I've often been told that you shouldn't live in the past.  But the past is what shapes us into who we are, who we were meant to be and it is in figuring out our purpose for being here that life is all about. 

Maya Angelou said  "You can't really know where you are going until you know where you've been" and I think a big part of knowing where you've been is knowing the stories of those who came before you. 

I've always loved history and especially learning about the about the lives of my ancestors.

Here are a few poems written by my great grandparents in the early to mid 1900's, which gives you some insight into their lives. 

I think these represent a simpler time when people focused more on the things that really mattered.
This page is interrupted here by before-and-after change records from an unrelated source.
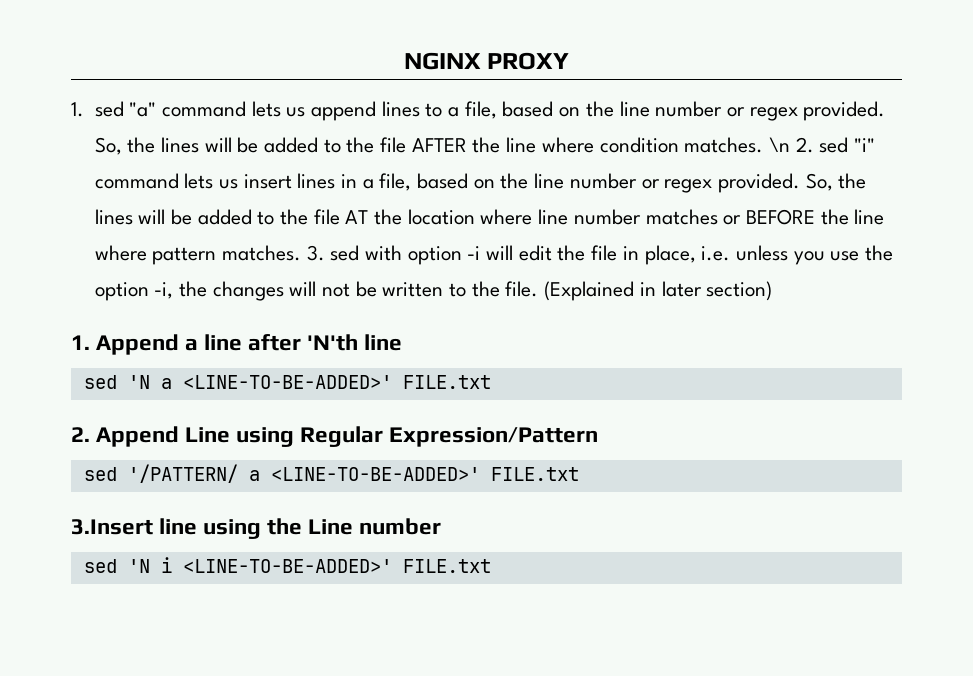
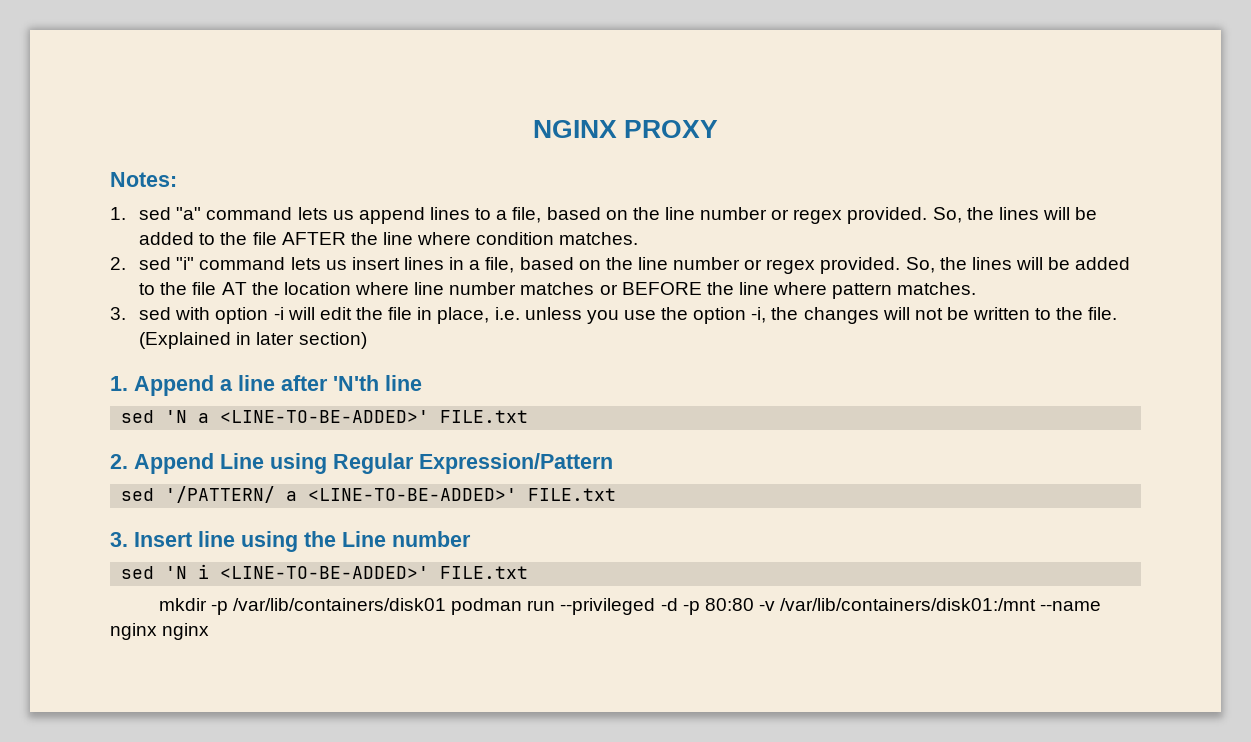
+ Notes:
- So, the lines will be added to the file AFTER the line where condition matches. \n 2. sed "i" command lets us insert lines in a file, based on the line number or regex provided.
+ So, the lines will be added to the file AFTER the line where condition matches.
+ 2. sed "i" command lets us insert lines in a file, based on the line number or regex provided.
- So, the lines will be added to the file AT the location where line number matches or BEFORE the line where pattern matches. 3. sed with option -i will edit the file in place, i.e. unless you use the option -i, the changes will not be written to the file.
+ So, the lines will be added to the file AT the location where line number matches or BEFORE the line where pattern matches.
+ 3. sed with option -i will edit the file in place, i.e. unless you use the option -i, the changes will not be written to the file.
- 3.Insert line using the Line number
+ 3. Insert line using the Line number
+ mkdir -p /var/lib/containers/disk01 podman run --privileged -d -p 80:80 -v /var/lib/containers/disk01:/mnt --name nginx nginx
Things that are often forgotten today in our hectic, technologically driven society.  

The Path Across the Way

By Catherine Roberts Quimby 

(My great-grandmother on my mother's side)
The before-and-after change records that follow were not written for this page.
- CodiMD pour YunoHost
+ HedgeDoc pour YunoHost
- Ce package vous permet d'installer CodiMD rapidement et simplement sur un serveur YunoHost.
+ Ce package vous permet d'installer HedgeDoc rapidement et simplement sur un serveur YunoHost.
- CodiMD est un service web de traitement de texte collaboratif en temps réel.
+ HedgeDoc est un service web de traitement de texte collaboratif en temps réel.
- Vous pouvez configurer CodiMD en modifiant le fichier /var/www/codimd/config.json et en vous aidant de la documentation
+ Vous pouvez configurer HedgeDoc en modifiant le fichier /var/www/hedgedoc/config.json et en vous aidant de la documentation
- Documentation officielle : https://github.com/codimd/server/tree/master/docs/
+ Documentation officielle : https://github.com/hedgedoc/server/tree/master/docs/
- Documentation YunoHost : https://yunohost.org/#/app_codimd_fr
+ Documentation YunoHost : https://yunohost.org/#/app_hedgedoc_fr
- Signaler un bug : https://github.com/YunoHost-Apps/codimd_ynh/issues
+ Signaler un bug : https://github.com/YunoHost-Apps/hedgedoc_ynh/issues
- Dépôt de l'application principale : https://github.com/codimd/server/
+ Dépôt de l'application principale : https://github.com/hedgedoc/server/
Written on Mistwold Farm in New Hampshire, circa 1950's

The path across the way is bare

Yet, hosts of things are buried there

The tramp of many little feet

Their shouts of joy so clear and sweet

The friendly clasp, the whispered prayer

All of these things are scattered there.

I would not have the grass grow lush

In my small path, for that might say

That we were not on best of terms

With folks who live across the way.

On paths oft trod, vile weeds won't grow

And footsteps travel to and fro

The weeds of dislike and greed 

will never help a friend in need.

Comfort neighbors when they're sick

A secret path will do the trick

Just keep it bare from end to end

And there will be no weeds to tend.

No matter then if paths are bare

Think oft the treasures that they share

The neighbors calls, the pleasant treat

The daily cheer and friendship sweet.

My path across the way is bare

But all these things are scattered there. 

Cardinal Flowers

By Catherine Roberts Quimby 

(My great-grandmother on my mother's side)
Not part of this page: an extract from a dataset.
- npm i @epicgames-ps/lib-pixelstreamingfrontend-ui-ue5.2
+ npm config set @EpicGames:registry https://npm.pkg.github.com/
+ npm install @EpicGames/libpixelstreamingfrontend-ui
Written on Mistwold Farm in New Hampshire, circa 1950's

Walking along a lonely road

I wandered off the beaten trail

I found a place where God abode

In a wooden dale

Pushing my way through leafy bowers

I found a pool of cardinal flowers

No other hand  could fashion these

In such profusion, straight and tall

Their bright heads swaying in the breeze

To rhythmic tones of a waterfall


I silently stood in reverent awe

Amazed at the beauty which I saw

This happened many moons ago

Yet, I can visualize it still

Just close my eyes and wander back

To the lovely road-when'er I will

I push my way through leafy bowers

And there I still see cardinal flowers

Think Thou, Oh Youth

By Walter Eugene Quimby

(My great grandfather. Catherine's husband)

Think thou, Oh youth

For you must stand

And bear the brunt

Of this world's shock

Time passed on

'Tis moon at hand

Remember who said "I am the Rock"

Think thou, Oh youth

If thoust be free

You must toil and strive

But unlike a slave

You can rise to heights

Where you long to be

Remember who said "I alone can save"

Think thou, Oh youth

If you would grow

In knowledge and truth

That make men free

Read well, God's word

And thou shall know

The voice which said "Come follow me"

How Leaves Behave

Like spangles on a tambourine, the poplar leaves are dancing

The oaks fly upwards, in the breeze like hordes of horses prancing

The maple leaves are more sedate as back and forth they wave

The birch leaves twist and turnabout, know not how to behave

The locust leaves, so modest are, from side to side they turn

The ash leaves flutter up and down and beech leaves seem to squirm

The spruces, pines and hemlocks I can most plainly see

That when the wind is very brisk they start a whispering

You may not believe a word of this but if you watch each tree

Perhaps they will behave for you, just as they do for me.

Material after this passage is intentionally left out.